[Start of section]

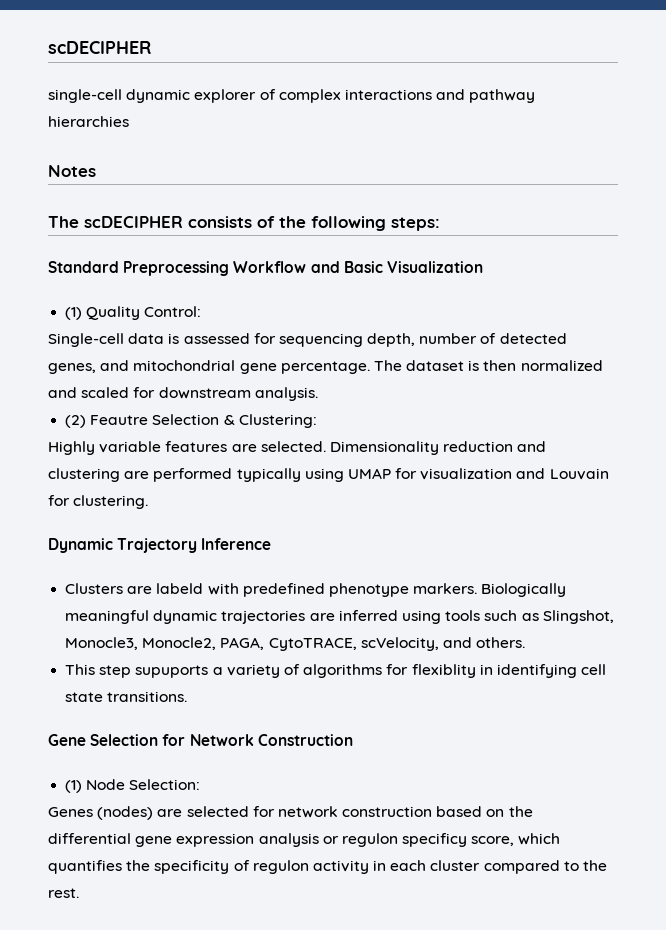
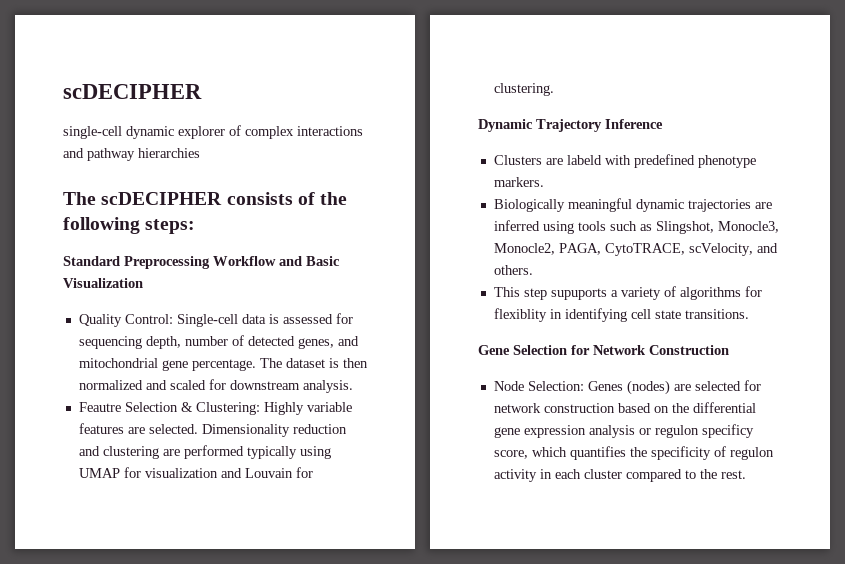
- Notes
- (1) Quality Control:
- Single-cell data is assessed for sequencing depth, number of detected genes, and mitochondrial gene percentage.
+ Quality Control: Single-cell data is assessed for sequencing depth, number of detected genes, and mitochondrial gene percentage.
- (2) Feautre Selection & Clustering:
- Highly variable features are selected.
+ Feautre Selection & Clustering: Highly variable features are selected.
- Clusters are labeld with predefined phenotype markers. Biologically meaningful dynamic trajectories are inferred using tools such as Slingshot, Monocle3, Monocle2, PAGA, CytoTRACE, scVelocity, and others.
+ Clusters are labeld with predefined phenotype markers.
+ Biologically meaningful dynamic trajectories are inferred using tools such as Slingshot, Monocle3, Monocle2, PAGA, CytoTRACE, scVelocity, and others.
- (1) Node Selection:
- Genes (nodes) are selected for network construction based on the differential gene expression analysis or regulon specificy score, which quantifies the specificity of regulon activity in each cluster compared to the rest.
+ Node Selection: Genes (nodes) are selected for network construction based on the differential gene expression analysis or regulon specificy score, which quantifies the specificity of regulon activity in each cluster compared to the rest.

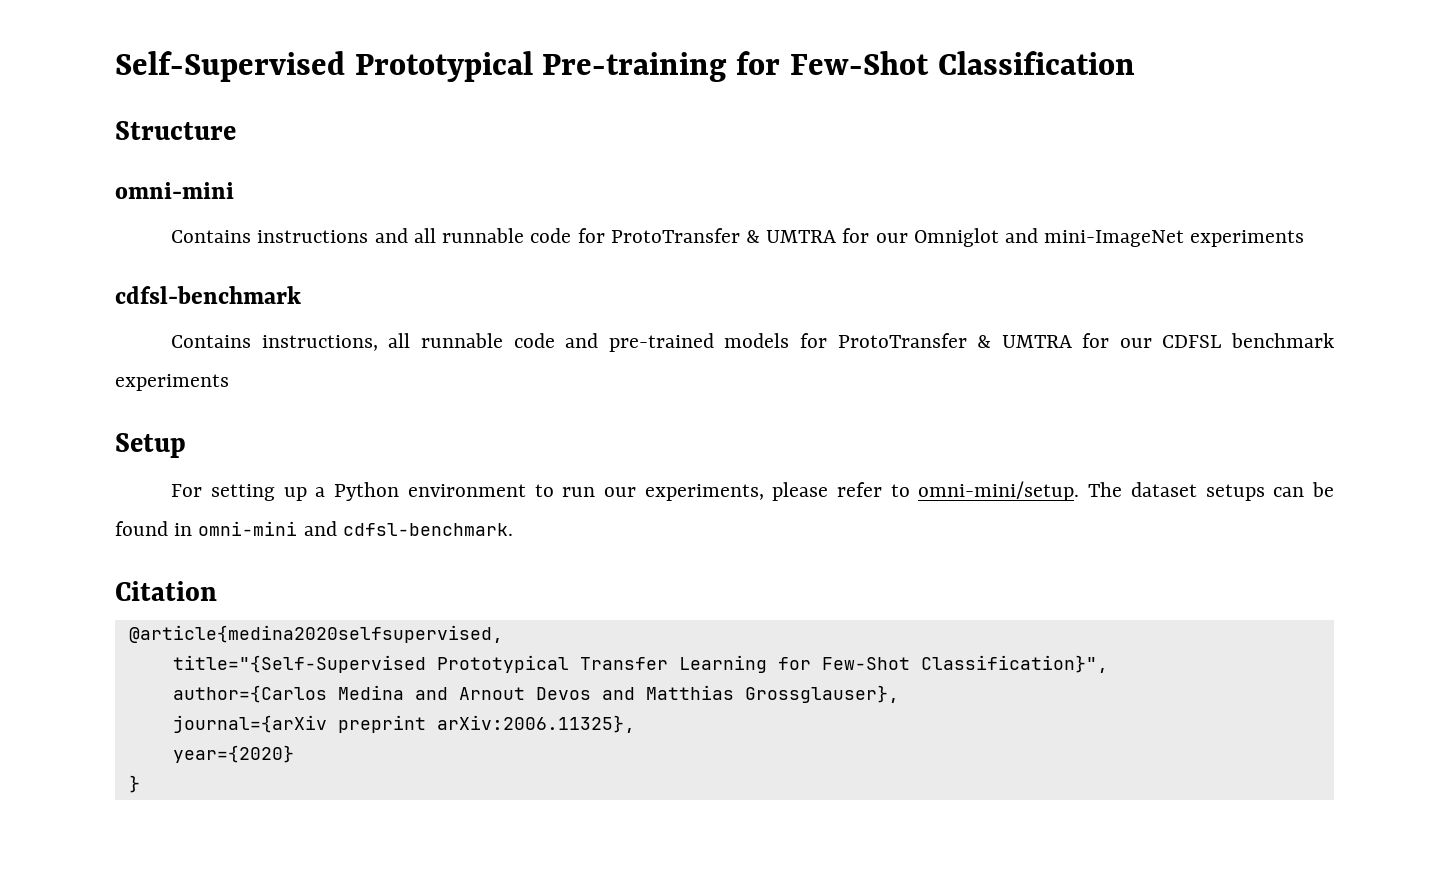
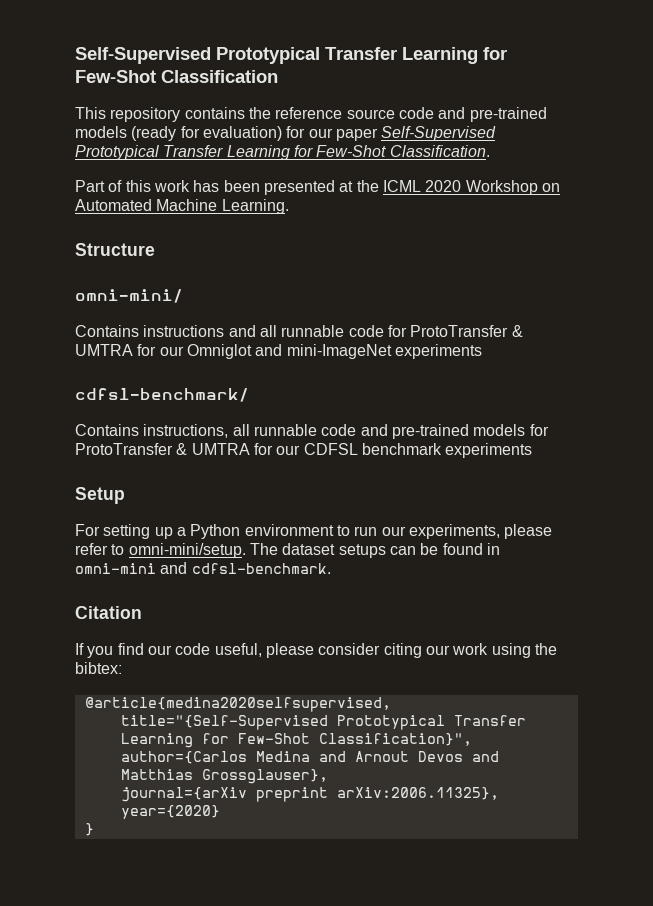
- Self-Supervised Prototypical Pre-training for Few-Shot Classification
+ Self-Supervised Prototypical Transfer Learning for Few-Shot Classification
+ This repository contains the reference source code and pre-trained models (ready for evaluation) for our paper Self-Supervised Prototypical Transfer Learning for Few-Shot Classification.
+ Part of this work has been presented at the ICML 2020 Workshop on Automated Machine Learning.
  Structure
- omni-mini
+ omni-mini/
- cdfsl-benchmark
+ cdfsl-benchmark/
+ If you find our code useful, please consider citing our work using the bibtex:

[End of section]

* **What is being asked**
Your answer should consist solely of the lines from the one holding "- Highly variable features are selected." through the end of the listing, reproduced exactly and without pictures.

* **Written answer**
- Highly variable features are selected.
+ Feautre Selection & Clustering: Highly variable features are selected.
- Clusters are labeld with predefined phenotype markers. Biologically meaningful dynamic trajectories are inferred using tools such as Slingshot, Monocle3, Monocle2, PAGA, CytoTRACE, scVelocity, and others.
+ Clusters are labeld with predefined phenotype markers.
+ Biologically meaningful dynamic trajectories are inferred using tools such as Slingshot, Monocle3, Monocle2, PAGA, CytoTRACE, scVelocity, and others.
- (1) Node Selection:
- Genes (nodes) are selected for network construction based on the differential gene expression analysis or regulon specificy score, which quantifies the specificity of regulon activity in each cluster compared to the rest.
+ Node Selection: Genes (nodes) are selected for network construction based on the differential gene expression analysis or regulon specificy score, which quantifies the specificity of regulon activity in each cluster compared to the rest.

- Self-Supervised Prototypical Pre-training for Few-Shot Classification
+ Self-Supervised Prototypical Transfer Learning for Few-Shot Classification
+ This repository contains the reference source code and pre-trained models (ready for evaluation) for our paper Self-Supervised Prototypical Transfer Learning for Few-Shot Classification.
+ Part of this work has been presented at the ICML 2020 Workshop on Automated Machine Learning.
  Structure
- omni-mini
+ omni-mini/
- cdfsl-benchmark
+ cdfsl-benchmark/
+ If you find our code useful, please consider citing our work using the bibtex:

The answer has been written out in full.